Figure out how many lines in the records below hold the string "none". That number alone is the answer.

Extracted material ::
====================

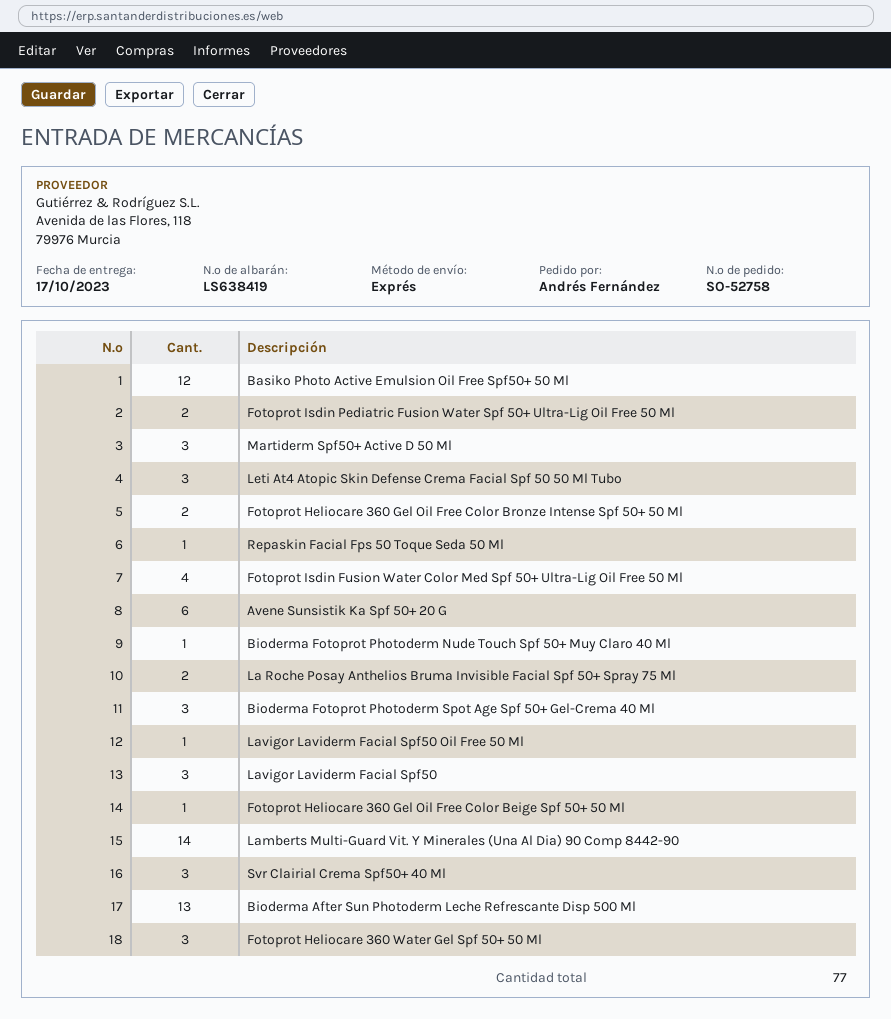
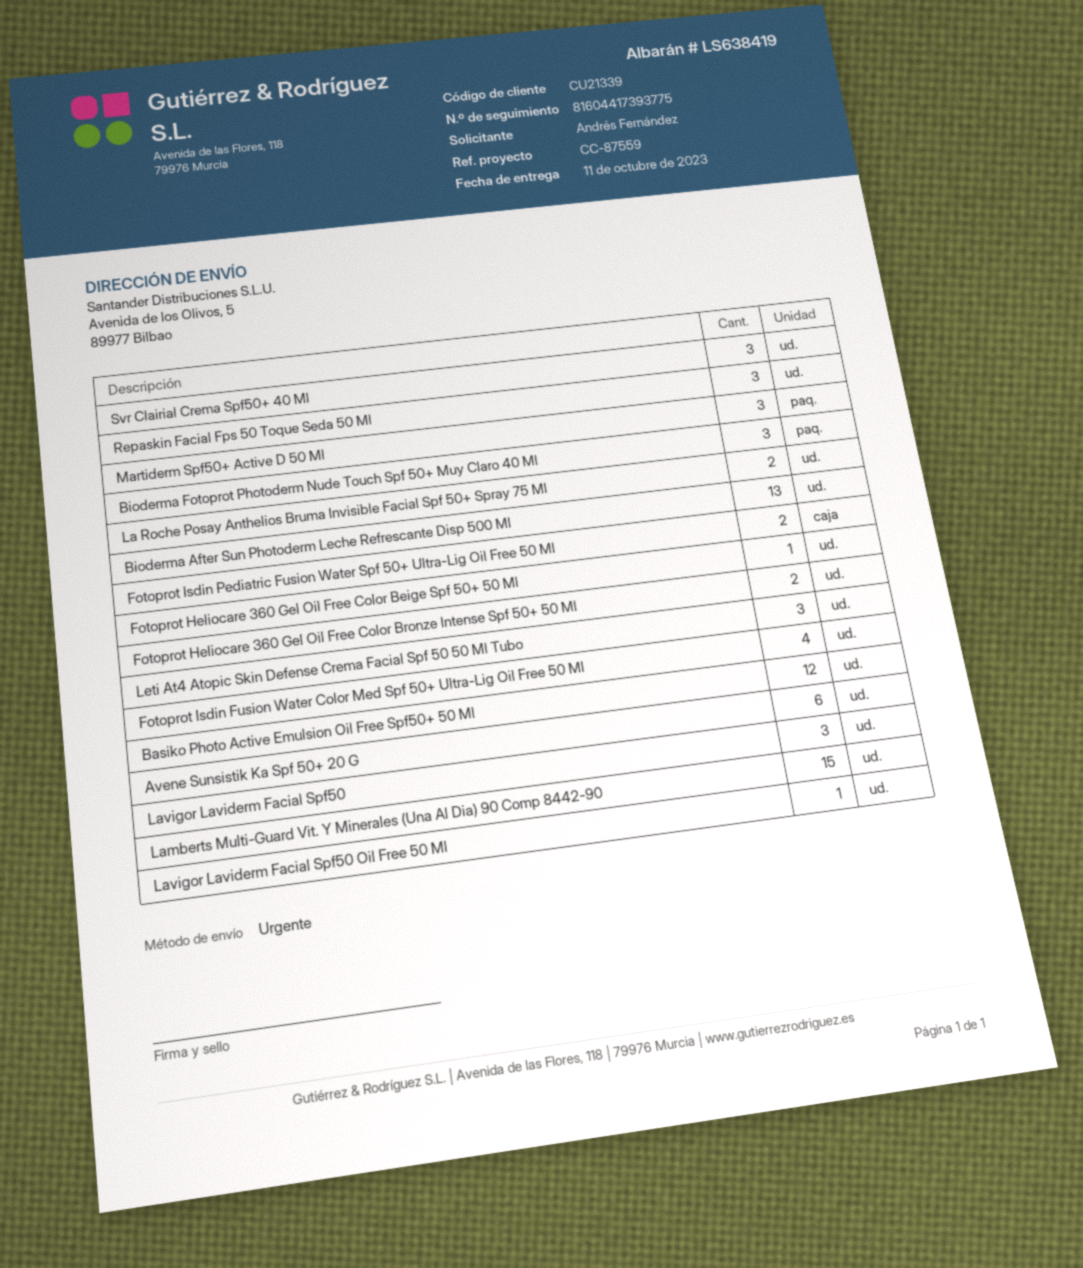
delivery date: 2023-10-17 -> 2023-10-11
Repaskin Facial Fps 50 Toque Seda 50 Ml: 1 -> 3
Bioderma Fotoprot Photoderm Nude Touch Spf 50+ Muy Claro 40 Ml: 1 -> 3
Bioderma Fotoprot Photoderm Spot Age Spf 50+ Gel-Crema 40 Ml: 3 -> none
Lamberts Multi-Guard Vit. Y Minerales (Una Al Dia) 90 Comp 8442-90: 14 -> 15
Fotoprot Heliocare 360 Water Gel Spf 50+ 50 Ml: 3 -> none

====================

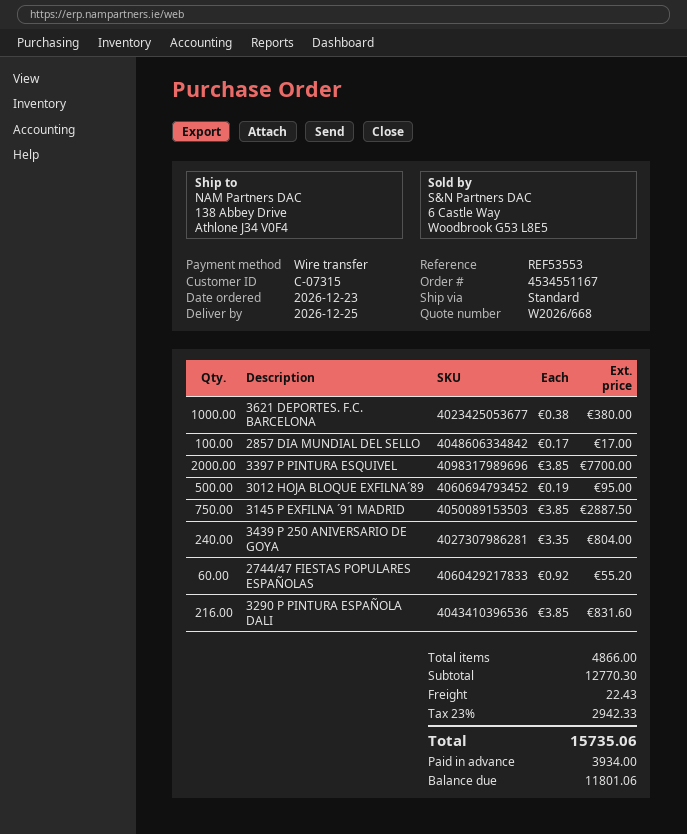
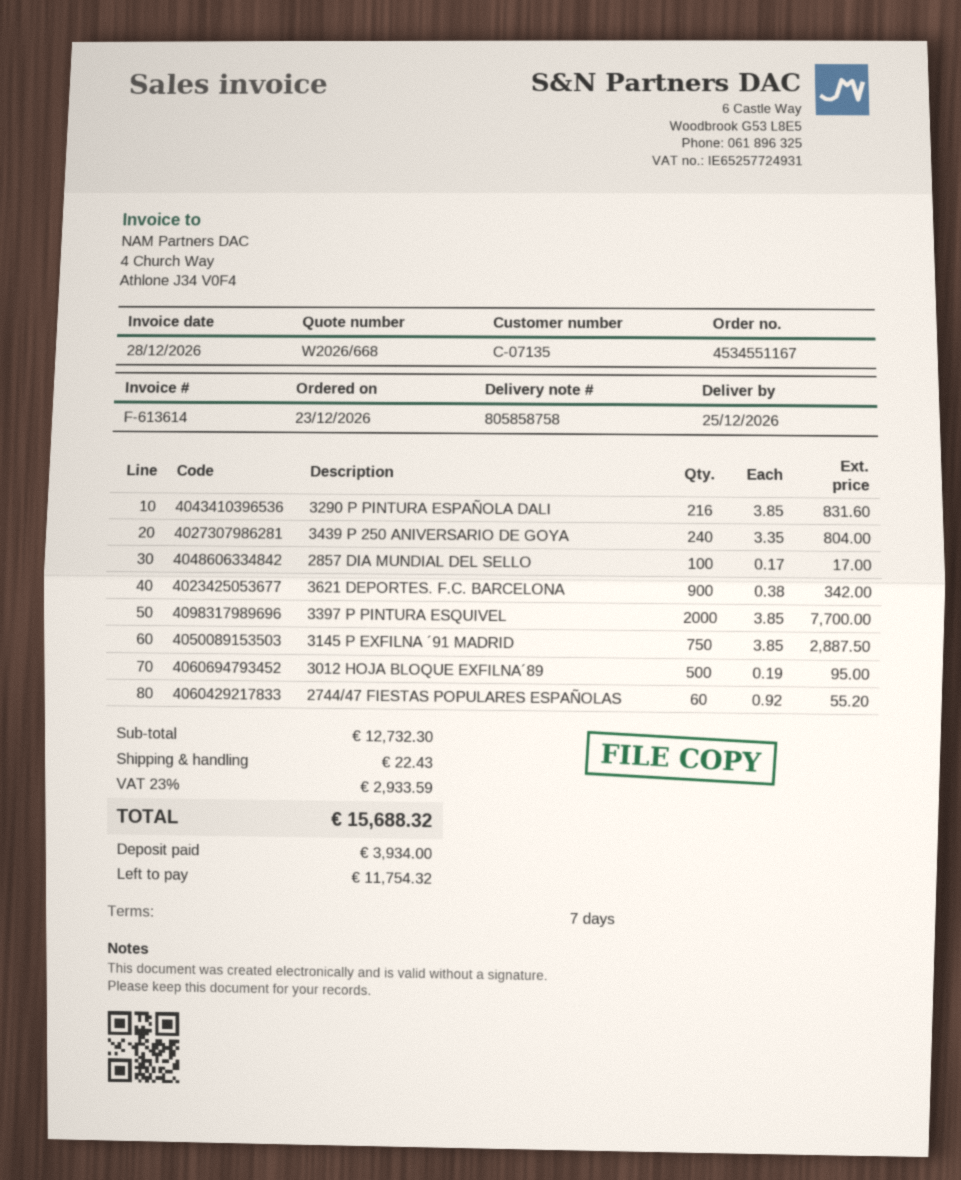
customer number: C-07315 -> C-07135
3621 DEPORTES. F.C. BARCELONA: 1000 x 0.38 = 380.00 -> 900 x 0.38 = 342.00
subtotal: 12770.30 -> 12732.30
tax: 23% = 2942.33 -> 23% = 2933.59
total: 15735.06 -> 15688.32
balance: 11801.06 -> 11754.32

====================

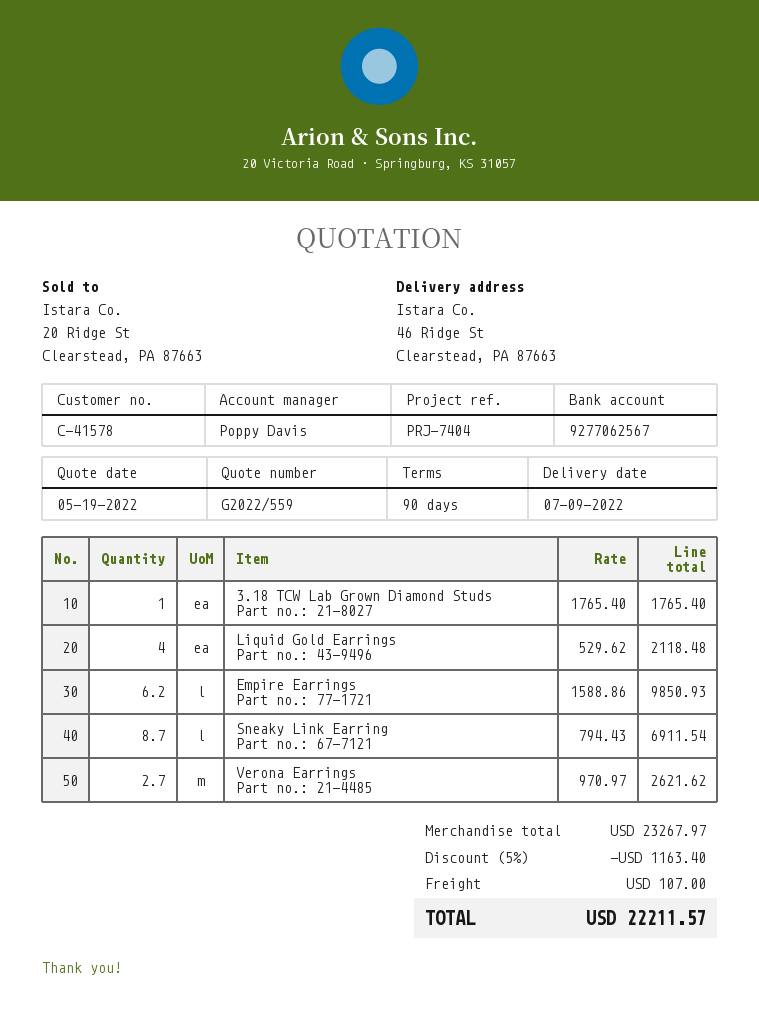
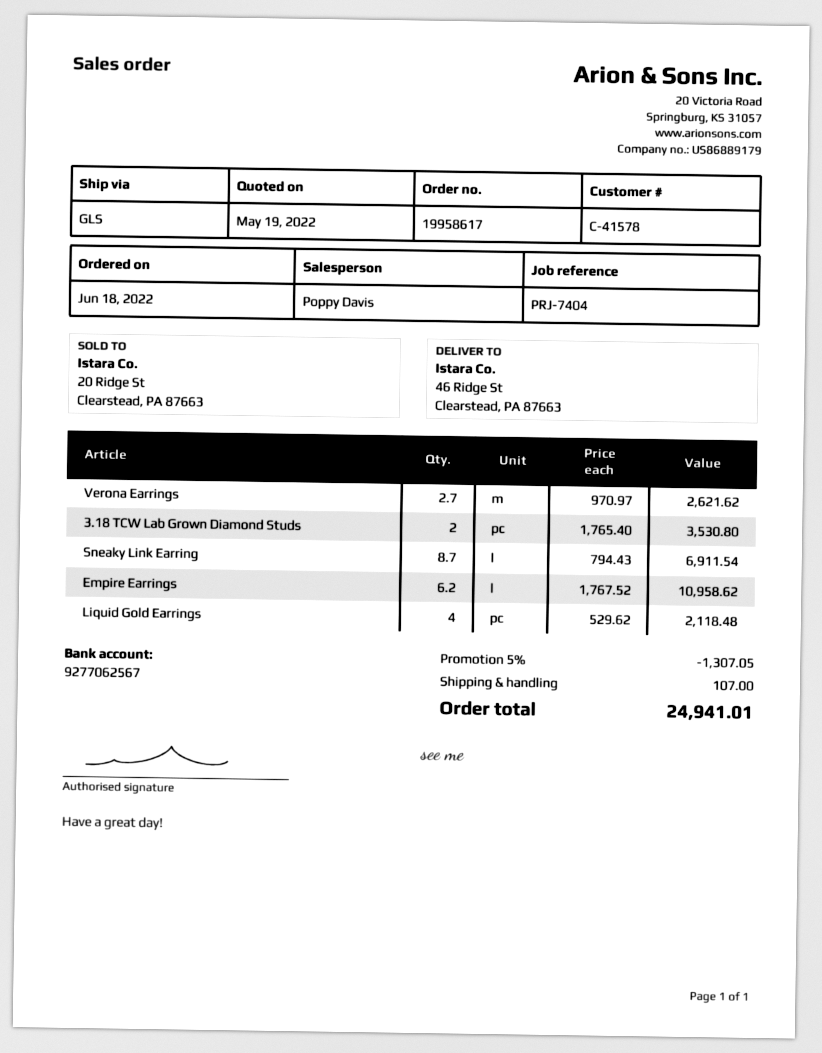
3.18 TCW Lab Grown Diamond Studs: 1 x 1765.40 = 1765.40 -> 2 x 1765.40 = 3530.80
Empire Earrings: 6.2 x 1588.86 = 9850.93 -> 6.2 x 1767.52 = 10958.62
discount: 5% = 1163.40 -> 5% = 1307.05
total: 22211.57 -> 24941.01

====================

Response :: 2